#### DATASET CONTENT
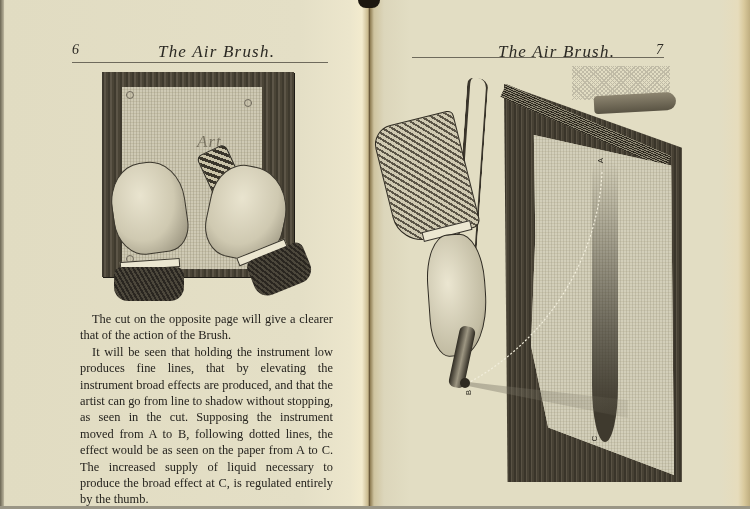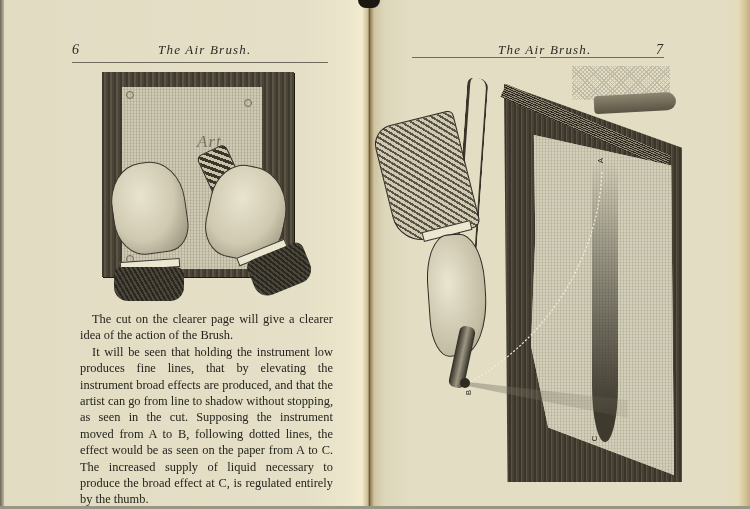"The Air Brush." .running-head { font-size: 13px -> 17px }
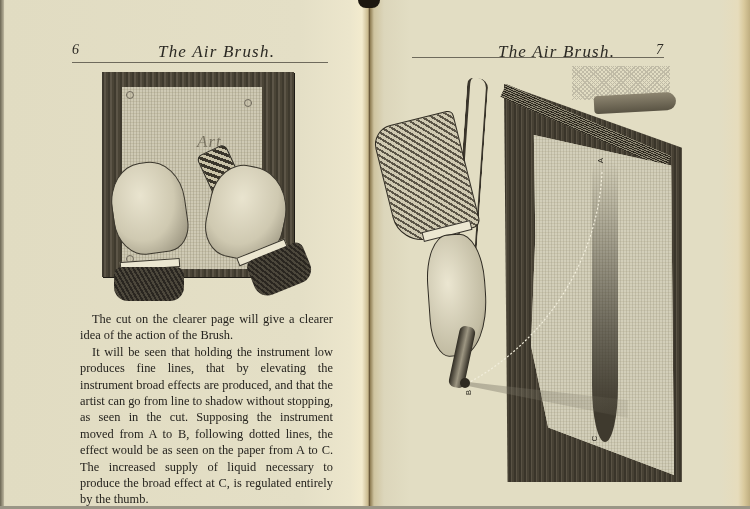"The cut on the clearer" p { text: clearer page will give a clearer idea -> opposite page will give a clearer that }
########
#### DATASET CONTENT
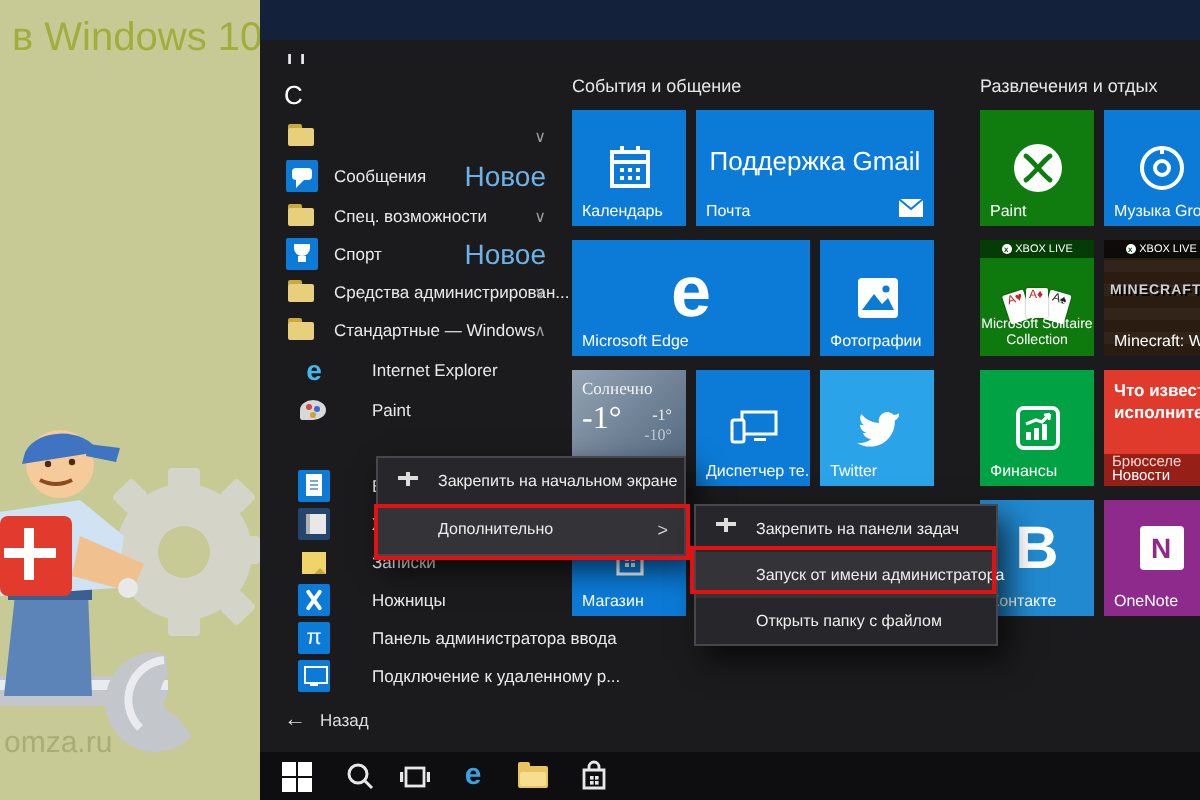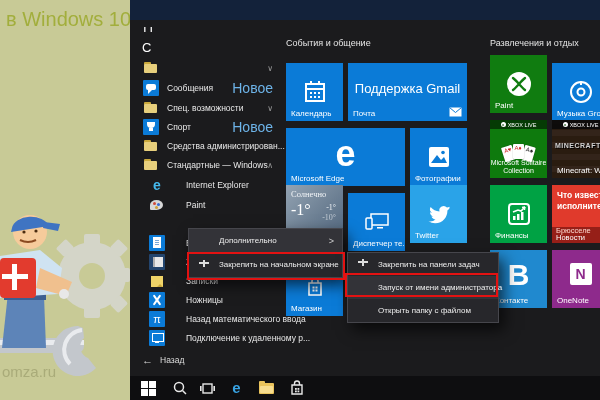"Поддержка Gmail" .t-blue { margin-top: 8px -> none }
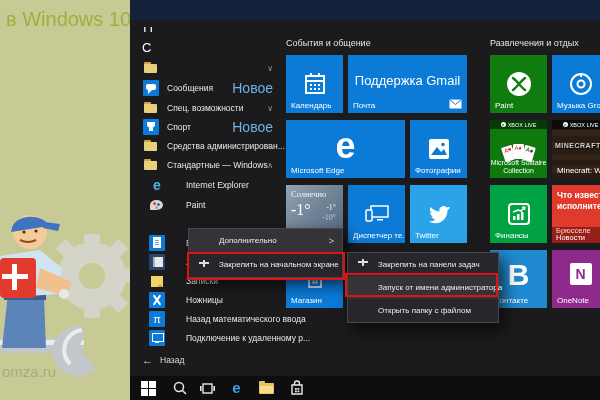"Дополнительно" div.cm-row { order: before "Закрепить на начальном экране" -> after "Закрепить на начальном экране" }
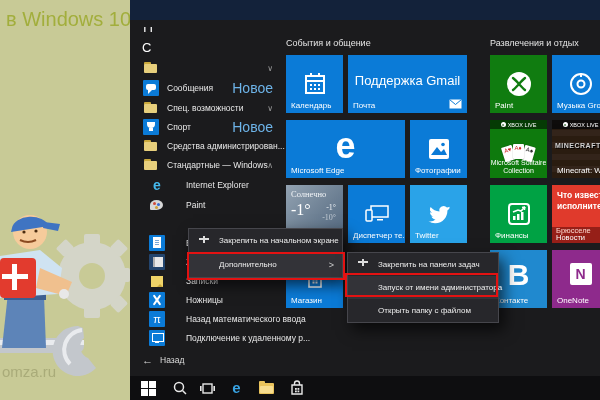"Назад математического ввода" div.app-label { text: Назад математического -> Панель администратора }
########
In the listing above, find the line containing "font-size: 13px ->" and the line containing "text: clearer page"; print those lines and every line between them exactly, leaving out pictures.

"The Air Brush." .running-head { font-size: 13px -> 17px }
"The cut on the clearer" p { text: clearer page will give a clearer idea -> opposite page will give a clearer that }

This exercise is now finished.